Sędzia uratował Mayweathera przed porażką?

Nie milkną echa sobotniej gali w Las Vegas, podczas której Floyd Mayweather Jr (50-0, 27 KO) pokonał Conora McGregora (0-1). Kontrowersyjną tezę wysunął dziennikarz Fox Sports 1 Skip Bayless, który uważa, że w 9. rundzie sędzia ringowy pomógł Mayweatherowi.

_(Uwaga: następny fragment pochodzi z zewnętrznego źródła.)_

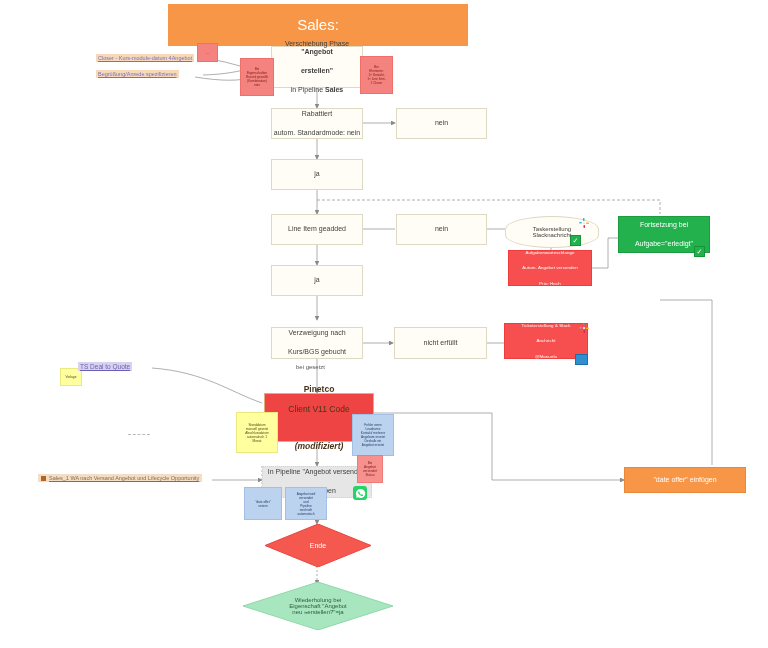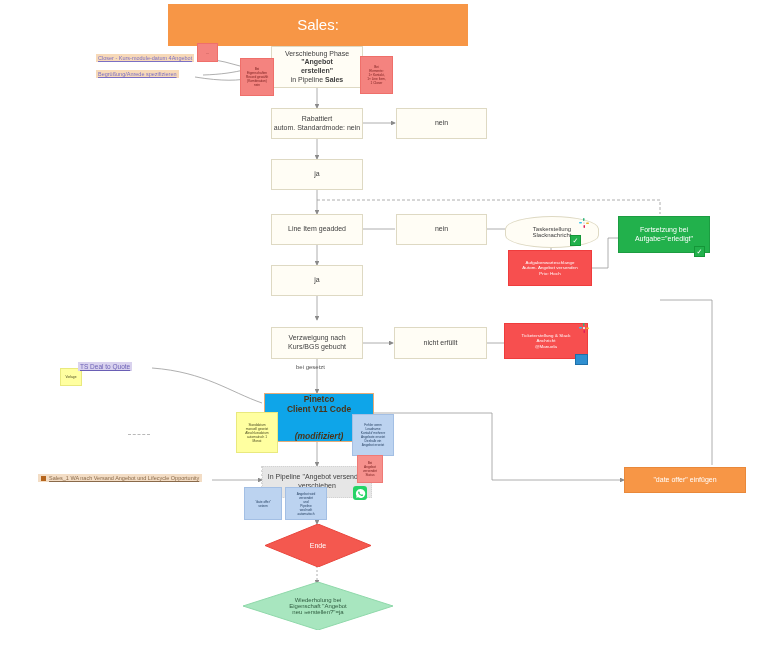--- a/index.html
+++ b/index.html
@@ -13,7 +13,7 @@
 
   
   .node{position:absolute;box-sizing:border-box;display:flex;align-items:center;justify-content:center;
-        text-align:center;line-height:1.25;}
+        text-align:center;line-height:1.25;gap:10px;}
   .proc{background:#fffdf5;border:1px solid #ded9c3;}
   .title-banner{background:#f79646;color:#ffffff;display:flex;flex-direction:column;
         align-items:center;justify-content:center;text-align:center;}

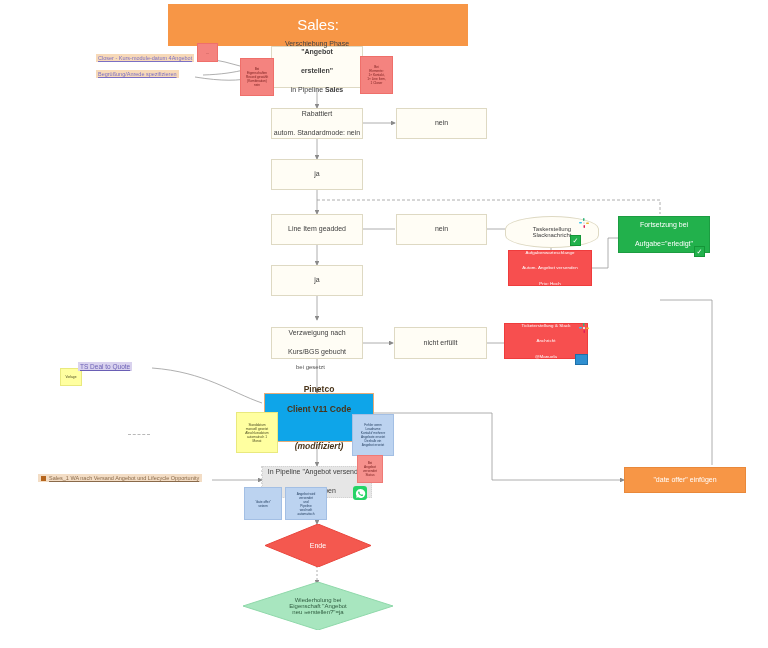--- a/index.html
+++ b/index.html
@@ -26,7 +26,7 @@
   .redbox{background:#f74f4f;border:1px solid #ef3c3c;color:#ffffff;}
   .green{background:#22b14c;border:1px solid #1c9c41;color:#ffffff;}
   .orangebox{background:#f79646;border:1px solid #e9883a;color:#ffffff;}
-  .peach{background:#0ea5e9;border:1px solid #e6ab78;color:#4a3419;}
+  .peach{background:#ef4444;border:1px solid #e6ab78;color:#4a3419;}
   .greybox{background:#e6e6e6;border:1px solid #d2d2d2;color:#404040;}
   .yellownote{background:#ffffa0;border:1px solid #e9e97e;color:#4a4a20;}
   .bluenote{background:#bcd3f0;border:1px solid #9fبc e3;color:#1f3a5c;}

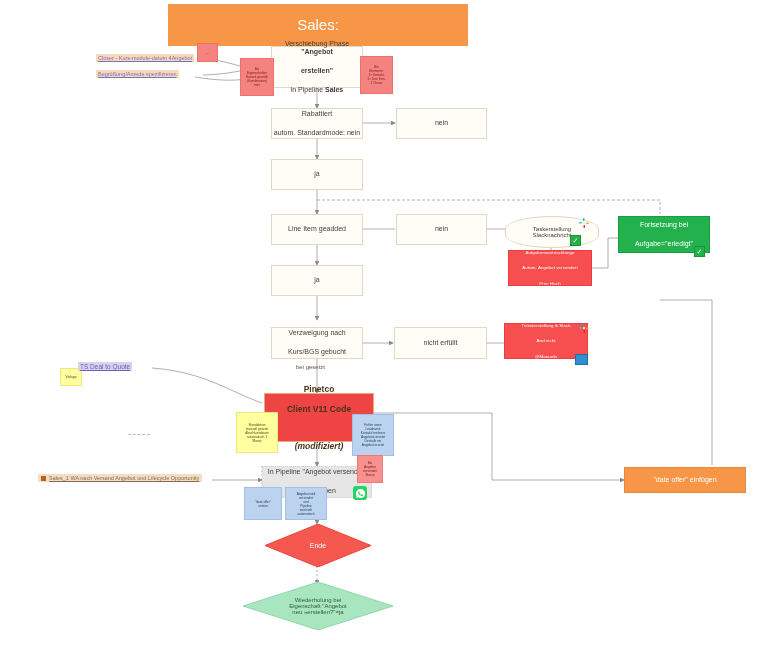--- a/index.html
+++ b/index.html
@@ -199,7 +199,7 @@
 
   <div class="node peach" style="left:264px;top:393px;width:110px;height:49px;flex-direction:column;">
     <div class="lg" style="font-weight:bold;">Pinetco</div>
-    <div class="lg" style="font-weight:bold;">Client V11 Code</div>
+    <div class="lg" style="font-weight:normal;">Client V11 Code</div>
     <div class="lg" style="font-style:italic;font-weight:bold;margin-top:16px;">(modifiziert)</div>
   </div>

- McGregor mozno trafił Mayweathera lewą ręką, zachwiał nim, Floyd znalazł się w tarapatach zamknięty w narożniku i Conor chciał go wykończyć. Wtedy Robert Byrd go odepchnął. Ja w tym momencie myślałem, że jest już po walce - twierdzi Skip Bayless, który gościł w programie "Undisputed".
Bayless jeszcze przed walką był jednym z nielicznych ekspertów, którzy stawiali na McGregora. Pierwsze rundy pojedynku kazały brać na serio jego przewidywania, ale z każdą minutą spędzoną w ringu to Amerykanin przejmował inicjatywę. Ostatecznie wykończył rywala w rundzie numer dziesięć, ale według eksperta... mogło do niej w ogóle nie dojść.
- McGregor na początku dziewiątej rundy trafił i mógł to skończyć, jednak jego atak został przerwany. Przysięgam, że Robert Byrd uratował Mayweathera. Byrd, od dawna sędziujący w Las Vegas, cieszy się dużym szacunkiem, ale dał Floydowi chwilę odpoczynku, na którą ten nie zasłużył - ocenia Bayless.
Mayweather po walce ogłosił zakończenie sportowej kariery.